▸ **Description of the task**
How many lines in the entries below contain the word "text"? Answer with the number and nothing else.

** Opening Provided records block **

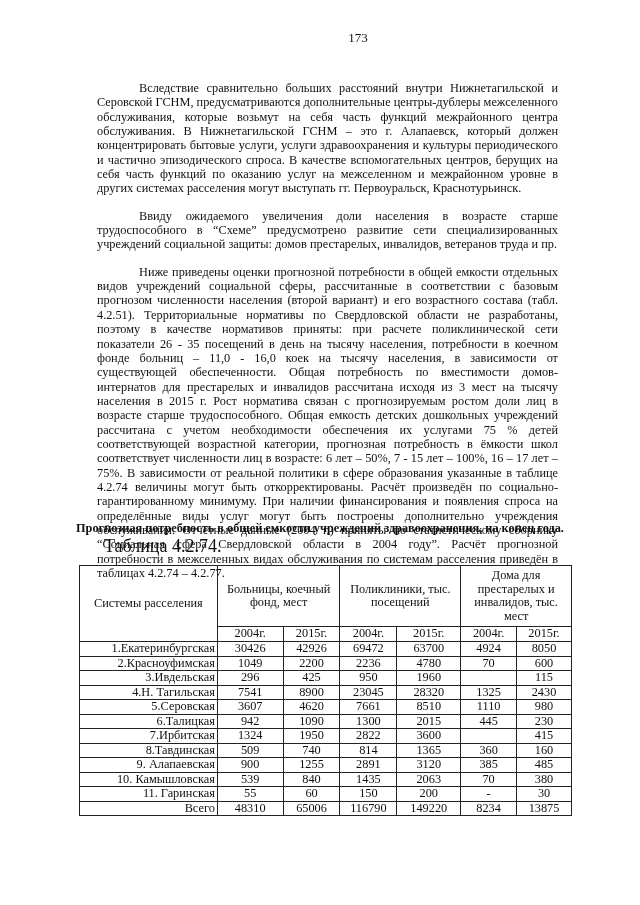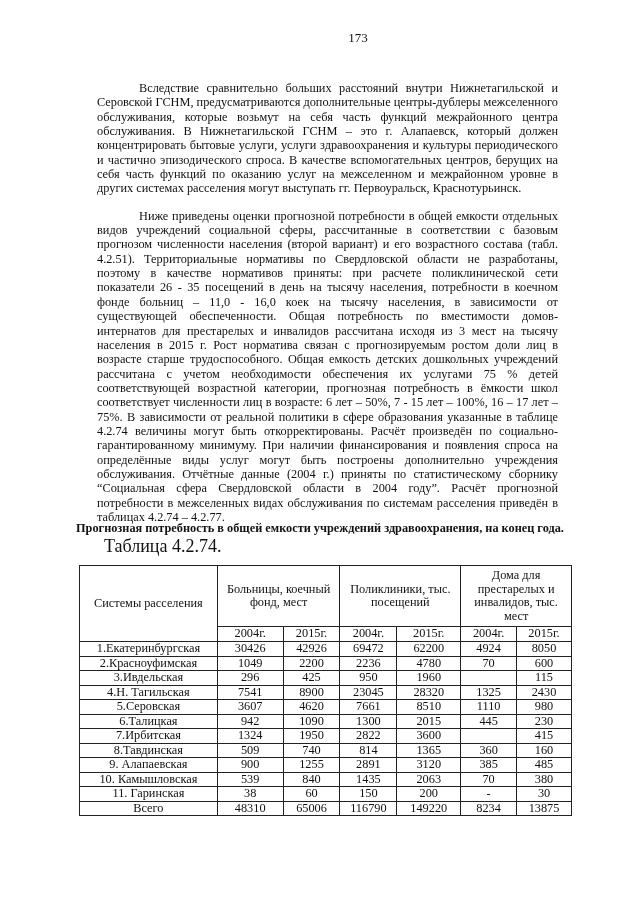--- a/index.html
+++ b/index.html
@@ -25,6 +25,7 @@
 
 <div class="body-text">
   <p>Вследствие сравнительно больших расстояний внутри Нижнетагильской и Серовской ГСНМ, предусматриваются дополнительные центры-дублеры межселенного обслуживания, которые возьмут на себя часть функций межрайонного центра обслуживания. В Нижнетагильской ГСНМ – это г. Алапаевск, который должен концентрировать бытовые услуги, услуги здравоохранения и культуры периодического и частично эпизодического спроса. В качестве вспомогательных центров, берущих на себя часть функций по оказанию услуг на межселенном и межрайонном уровне в других системах расселения могут выступать гг. Первоуральск, Краснотурьинск.</p>
+  <p>Ввиду ожидаемого увеличения доли населения в возрасте старше трудоспособного в “Схеме” предусмотрено развитие сети специализированных учреждений социальной защиты: домов престарелых, инвалидов, ветеранов труда и пр.</p>
   <p>Ниже приведены оценки прогнозной потребности в общей емкости отдельных видов учреждений социальной сферы, рассчитанные в соответствии с базовым прогнозом численности населения (второй вариант) и его возрастного состава (табл. 4.2.51). Территориальные нормативы по Свердловской области не разработаны, поэтому в качестве нормативов приняты: при расчете поликлинической сети показатели 26 - 35 посещений в день на тысячу населения, потребности в коечном фонде больниц – 11,0 - 16,0 коек на тысячу населения, в зависимости от существующей обеспеченности. Общая потребность по вместимости домов-интернатов для престарелых и инвалидов рассчитана исходя из 3 мест на тысячу населения в 2015 г. Рост норматива связан с прогнозируемым ростом доли лиц в возрасте старше трудоспособного. Общая емкость детских дошкольных учреждений рассчитана с учетом необходимости обеспечения их услугами 75 % детей соответствующей возрастной категории, прогнозная потребность в ёмкости школ соответствует численности лиц в возрасте: 6 лет – 50%, 7 - 15 лет – 100%, 16 – 17 лет – 75%. В зависимости от реальной политики в сфере образования указанные в таблице 4.2.74 величины могут быть откорректированы. Расчёт произведён по социально- гарантированному минимуму. При наличии финансирования и появления спроса на определённые виды услуг могут быть построены дополнительно учреждения обслуживания. Отчётные данные (2004 г.) приняты по статистическому сборнику “Социальная сфера Свердловской области в 2004 году”. Расчёт прогнозной потребности в межселенных видах обслуживания по системам расселения приведён в таблицах 4.2.74 – 4.2.77.</p>
 </div>
 

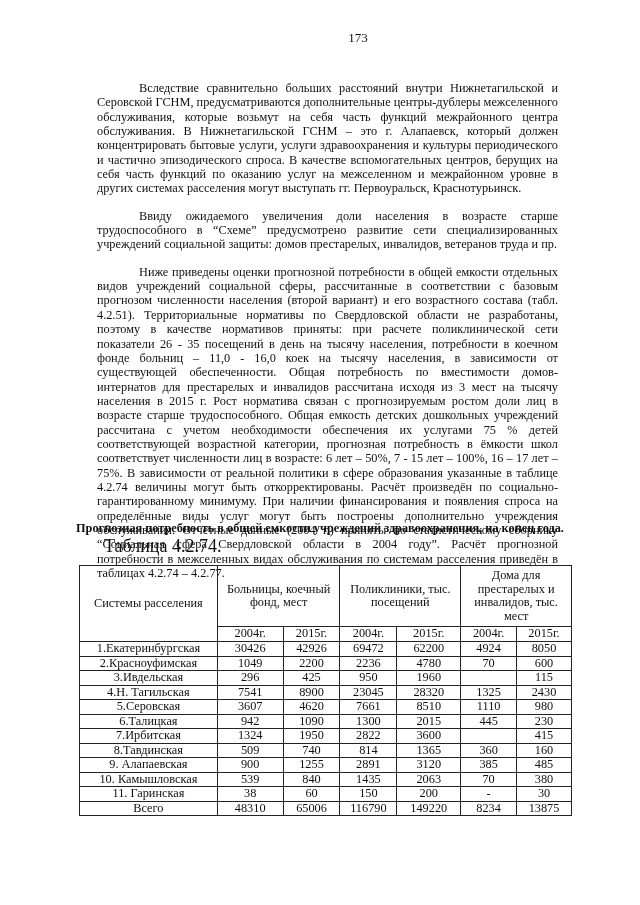--- a/index.html
+++ b/index.html
@@ -14,7 +14,7 @@
   table.data td, table.data th { border: 1px solid #222; padding: 0 2px; font-weight: normal; line-height: 13.5px; }
   table.data th { text-align: center; vertical-align: middle; }
   table.data td.num { text-align: center; }
-  table.data td.name { text-align: center; padding-left: 2px; }
+  table.data td.name { text-align: right; padding-left: 2px; }
   .group-head { height: 61px; }
   .year-row th { height: 14px; }
 </style>

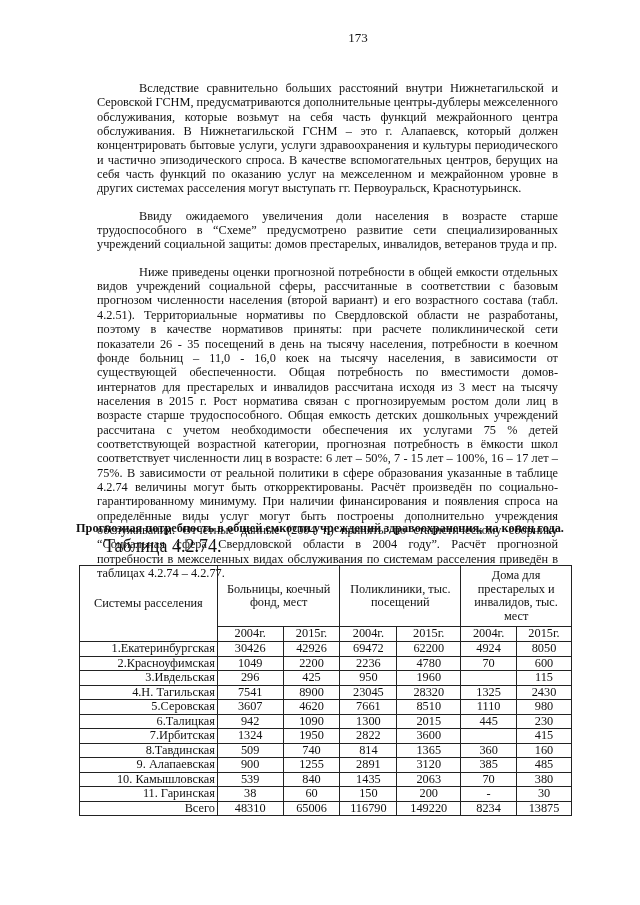--- a/index.html
+++ b/index.html
@@ -64,7 +64,7 @@
         <td class="num">30426</td>
         <td class="num">42926</td>
         <td class="num">69472</td>
-        <td class="num">62200</td>
+        <td class="num">63700</td>
         <td class="num">4924</td>
         <td class="num">8050</td>
       </tr>

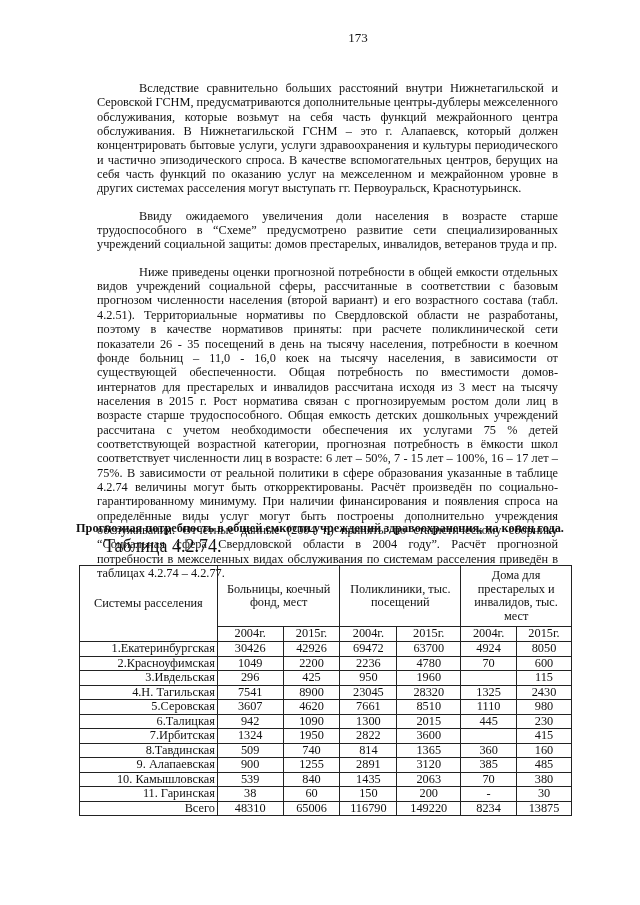--- a/index.html
+++ b/index.html
@@ -151,7 +151,7 @@
       </tr>
       <tr>
         <td class="name">11. Гаринская</td>
-        <td class="num">38</td>
+        <td class="num">55</td>
         <td class="num">60</td>
         <td class="num">150</td>
         <td class="num">200</td>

** Closing Provided records block **

▸ **Output for this exercise**
5